> **What you have to do**: Go through the listing beneath and show each line containing the string "Sunlight".
━━━━
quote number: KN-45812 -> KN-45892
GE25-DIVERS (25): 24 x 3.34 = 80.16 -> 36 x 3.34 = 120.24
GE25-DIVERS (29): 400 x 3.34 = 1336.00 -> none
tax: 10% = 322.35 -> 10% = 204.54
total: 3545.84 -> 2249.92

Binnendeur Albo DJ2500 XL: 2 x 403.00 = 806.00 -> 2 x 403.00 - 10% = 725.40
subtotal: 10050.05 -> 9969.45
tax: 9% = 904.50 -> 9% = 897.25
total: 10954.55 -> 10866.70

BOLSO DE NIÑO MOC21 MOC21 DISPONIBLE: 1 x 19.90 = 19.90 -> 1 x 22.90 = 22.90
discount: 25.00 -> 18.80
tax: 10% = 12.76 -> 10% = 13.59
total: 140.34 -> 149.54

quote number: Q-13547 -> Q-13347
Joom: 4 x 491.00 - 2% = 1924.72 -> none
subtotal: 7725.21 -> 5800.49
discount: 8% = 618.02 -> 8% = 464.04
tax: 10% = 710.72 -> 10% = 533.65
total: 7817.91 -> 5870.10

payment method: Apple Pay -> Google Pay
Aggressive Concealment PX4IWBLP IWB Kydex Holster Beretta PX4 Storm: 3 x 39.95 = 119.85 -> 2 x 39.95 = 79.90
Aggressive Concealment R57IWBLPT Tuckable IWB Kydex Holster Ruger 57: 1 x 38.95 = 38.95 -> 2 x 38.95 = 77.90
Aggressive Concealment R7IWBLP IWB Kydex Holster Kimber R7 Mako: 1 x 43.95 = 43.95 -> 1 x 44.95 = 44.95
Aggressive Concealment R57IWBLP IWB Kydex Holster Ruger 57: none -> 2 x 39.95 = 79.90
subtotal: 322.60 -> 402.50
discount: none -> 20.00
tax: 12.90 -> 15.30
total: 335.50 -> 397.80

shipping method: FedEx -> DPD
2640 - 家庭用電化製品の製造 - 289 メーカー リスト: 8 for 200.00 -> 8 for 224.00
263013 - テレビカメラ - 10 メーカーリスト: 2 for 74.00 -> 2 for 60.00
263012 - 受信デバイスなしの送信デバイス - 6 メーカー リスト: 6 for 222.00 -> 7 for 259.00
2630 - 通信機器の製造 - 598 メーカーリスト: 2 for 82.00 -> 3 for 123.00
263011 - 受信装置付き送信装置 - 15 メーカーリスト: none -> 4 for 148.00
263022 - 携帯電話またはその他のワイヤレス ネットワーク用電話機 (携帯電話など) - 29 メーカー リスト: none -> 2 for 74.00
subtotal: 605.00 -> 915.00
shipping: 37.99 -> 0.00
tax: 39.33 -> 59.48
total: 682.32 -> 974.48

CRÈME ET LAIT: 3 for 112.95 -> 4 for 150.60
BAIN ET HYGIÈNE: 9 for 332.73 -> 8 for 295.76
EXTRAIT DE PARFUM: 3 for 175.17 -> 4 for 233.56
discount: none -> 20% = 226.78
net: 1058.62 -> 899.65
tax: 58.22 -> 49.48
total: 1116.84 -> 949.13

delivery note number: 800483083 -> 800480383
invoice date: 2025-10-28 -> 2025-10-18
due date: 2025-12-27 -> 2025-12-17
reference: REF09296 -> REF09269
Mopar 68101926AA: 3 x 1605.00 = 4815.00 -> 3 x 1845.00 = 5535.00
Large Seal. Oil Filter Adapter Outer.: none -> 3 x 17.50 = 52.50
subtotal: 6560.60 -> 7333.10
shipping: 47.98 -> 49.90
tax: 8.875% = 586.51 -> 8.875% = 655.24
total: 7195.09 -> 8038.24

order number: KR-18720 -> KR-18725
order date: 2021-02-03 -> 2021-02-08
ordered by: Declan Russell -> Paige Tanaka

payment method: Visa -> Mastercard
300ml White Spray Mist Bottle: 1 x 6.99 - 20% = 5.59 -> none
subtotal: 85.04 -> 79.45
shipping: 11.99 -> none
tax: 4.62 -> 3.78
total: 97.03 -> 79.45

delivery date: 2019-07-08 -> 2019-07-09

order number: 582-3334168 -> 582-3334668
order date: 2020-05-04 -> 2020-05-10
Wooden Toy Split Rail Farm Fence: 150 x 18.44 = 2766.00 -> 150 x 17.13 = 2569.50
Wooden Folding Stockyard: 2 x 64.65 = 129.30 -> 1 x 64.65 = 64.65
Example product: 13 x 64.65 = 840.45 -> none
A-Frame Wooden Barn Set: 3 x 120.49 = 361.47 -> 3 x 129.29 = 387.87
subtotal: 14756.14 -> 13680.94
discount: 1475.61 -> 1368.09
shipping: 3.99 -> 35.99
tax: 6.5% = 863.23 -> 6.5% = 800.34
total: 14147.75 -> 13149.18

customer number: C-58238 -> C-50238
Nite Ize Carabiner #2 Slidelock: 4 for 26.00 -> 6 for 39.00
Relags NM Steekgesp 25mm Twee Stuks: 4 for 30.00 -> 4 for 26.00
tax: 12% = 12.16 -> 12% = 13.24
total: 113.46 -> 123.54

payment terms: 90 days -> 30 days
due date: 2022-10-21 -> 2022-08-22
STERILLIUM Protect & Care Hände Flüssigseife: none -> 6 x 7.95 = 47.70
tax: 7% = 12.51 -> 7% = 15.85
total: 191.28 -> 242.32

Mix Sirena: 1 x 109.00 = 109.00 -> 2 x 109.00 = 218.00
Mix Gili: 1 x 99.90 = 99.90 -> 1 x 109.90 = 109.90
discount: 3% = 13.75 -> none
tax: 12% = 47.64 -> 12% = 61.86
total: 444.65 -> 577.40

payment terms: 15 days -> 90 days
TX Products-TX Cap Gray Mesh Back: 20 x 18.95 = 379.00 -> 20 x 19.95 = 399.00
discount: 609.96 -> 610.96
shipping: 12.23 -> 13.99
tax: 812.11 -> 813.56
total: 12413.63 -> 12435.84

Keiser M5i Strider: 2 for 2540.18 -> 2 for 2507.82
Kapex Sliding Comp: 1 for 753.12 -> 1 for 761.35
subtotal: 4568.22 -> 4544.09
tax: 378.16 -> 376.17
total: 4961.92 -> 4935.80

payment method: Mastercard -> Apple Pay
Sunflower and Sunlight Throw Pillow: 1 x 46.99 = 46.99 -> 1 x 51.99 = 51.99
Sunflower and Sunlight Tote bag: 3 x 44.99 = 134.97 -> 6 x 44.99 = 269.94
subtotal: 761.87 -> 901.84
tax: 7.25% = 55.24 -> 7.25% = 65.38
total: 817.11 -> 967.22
━━━━
> **Final answer**:
Sunflower and Sunlight Throw Pillow: 1 x 46.99 = 46.99 -> 1 x 51.99 = 51.99
Sunflower and Sunlight Tote bag: 3 x 44.99 = 134.97 -> 6 x 44.99 = 269.94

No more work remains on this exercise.